Deploying a Predictive Deep Learning Model

The following example illustrates how to deploy the resnet-18 image classification model from ONNX Model Zoo.

You must first import the model into a session in CML Workspace, which must be in the same CDP environment as the AI Inference service and Cloudera Model Registry.

Upload the model artifact to your project’s file system.

From the Project overview page, complete the upload from your local computer using the upload button. In your session, load the artifact to the Cloudera Machine Learning experiments page by using the following script:

!pip install onnx mlflow onnxruntime

import onnx
import mlflow
import onnxruntime

resnet18 = onnx.load("resnet18-v1-7.onnx")
mlflow.set_experiment("resnet18")
with mlflow.start_run() as run:
    mlflow.onnx.log_model(resnet18,
                          "resnet-demo",
                          registered_model_name="model1")

Navigate to the Experiments page and locate your experiment.
Select the desired experiment and select the artifact folder.
Select Register model to upload to model registry.
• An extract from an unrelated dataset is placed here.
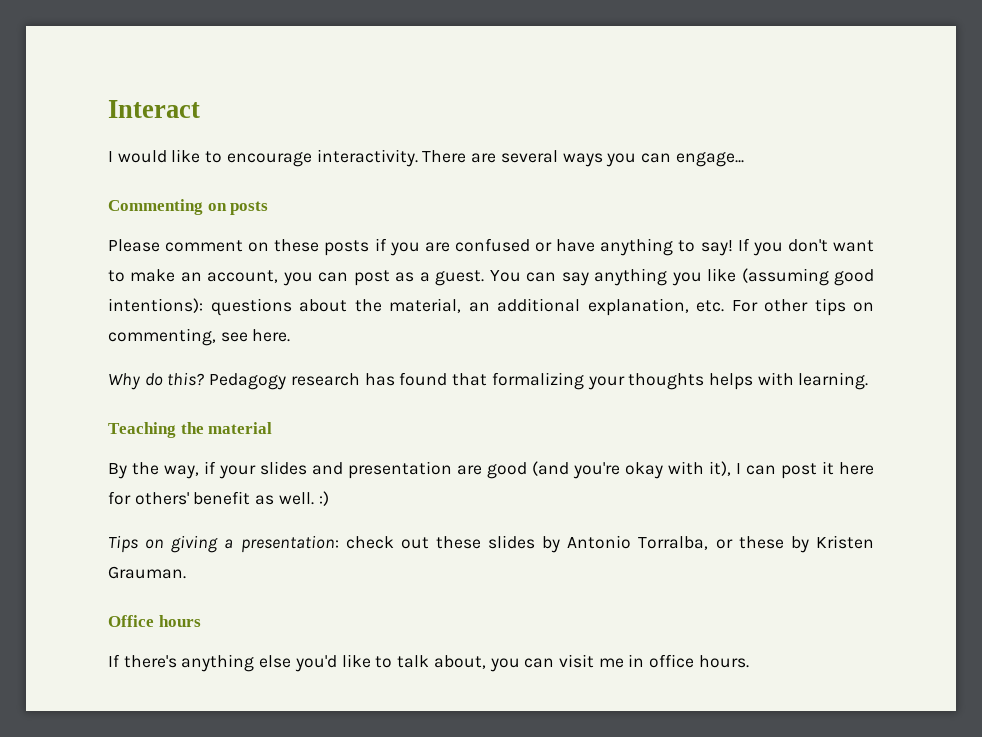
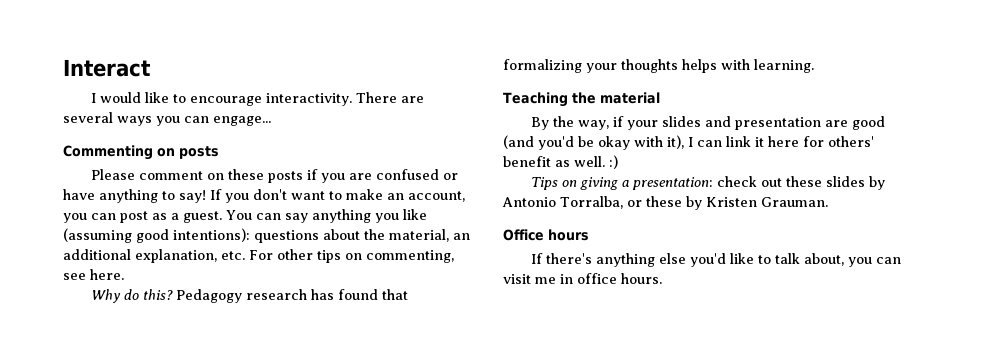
[573,462,620,479] you're -> [538,136,594,150] you'd be
[781,463,817,479] post -> [726,136,751,147] link

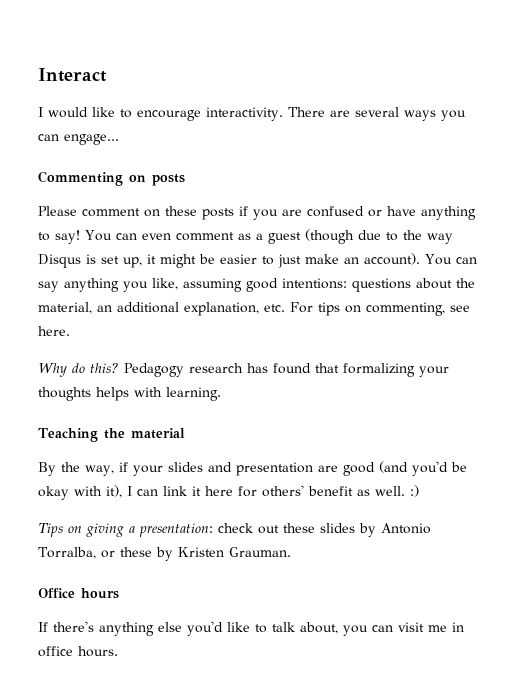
[210,189,465,203] [63,211,222,223] If you don't want to make an account, you can post as a guest. -> [85,229,453,244] [38,253,420,268] You can even comment as a guest (though due to the way Disqus is set up, it might be easier to just make an account).
[402,209,427,220] [63,228,250,243] like (assuming good intentions): -> [152,278,347,292] like, assuming good intentions:
[277,249,313,260] other -> (313, 307) none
Navigate to the AI Inference Service to deploy the model, using the following payload to deploy the resnet18 model into our cluster. Replace the model_id and version with the matching values from the workspace model registry page:

curl -H "Content-Type: application/json" \
  -H "Authorization: Bearer ${CDP_TOKEN}" \
  "https://${DOMAIN}/api/v1alpha1/deployEndpoint" -d \
'{
    "namespace": "serving-default",
    "name": "resnet-18-onnx",
    "source": {
      "registry_source": {
        "version": 1, 
        "model_id": "pr5z-mc4s-hrxq-5zg4"
      }
    }
}

Follow the status of this model through the describe model endpoint:

curl -H "Content-Type: application/json" \
  -H "Authorization: Bearer ${CDP_TOKEN}" \
  "https://${DOMAIN}/api/v1alpha1/describeEndpoint" -d \
'{
    "namespace": "serving-default",
    "name": "resnet18-onnx"
}'

See the following output when you describe the model endpoint:

{
  "namespace": "serving-default",
  "name": "resnet18-onnx",
  "url": "",
  "conditions": [...]
  "status": {
    "failed_copies": 0,
    "total_copies": 0,
    "active_model_state": "",
    "target_model_state": "Loading",
    "transition_status": "InProgress"
  },
  "observed_generation": 2,
  "replica_count": 0,
  "created_by": "csso_user",
  "description": "",
  "created_at": "2024-05-10T19:22:21Z",
  "resources": {
    "req_cpu": "1",
    "req_memory": "2Gi"
    "num_gpus": "N/A"
  },
  "source": {
    "registry_source": {
      "model_id": "pr5z-mc4s-hrxq-5zg4",
      "version": 1
    }
  },
  "autoscaling": {...},
  "endpointmetadata": {
    "current_model": {
      "registry_source": {
        "model_id": "pr5z-mc4s-hrxq-5zg4",
        "version": 1
      }
    },
    "previous_model": null
  },
  "traffic": {
    "current_revision_traffic": "100",
    "previous_revision_traffic": "0"
  },
  "api_standard": "oip",
  "chat": false
}

From this output you can infer the following information:

The model comes from the Cloudera Model Registry, its ID is pr5z-mc4s-hrxq-5zg4, its version is 1.
The Model Endpoint is conforming to the Open Inference Protocol (OIP) API standard.
The chat attribute is false, therefore the model is only able to respond on the /v2/models/[***model_name***]/infer endpoint.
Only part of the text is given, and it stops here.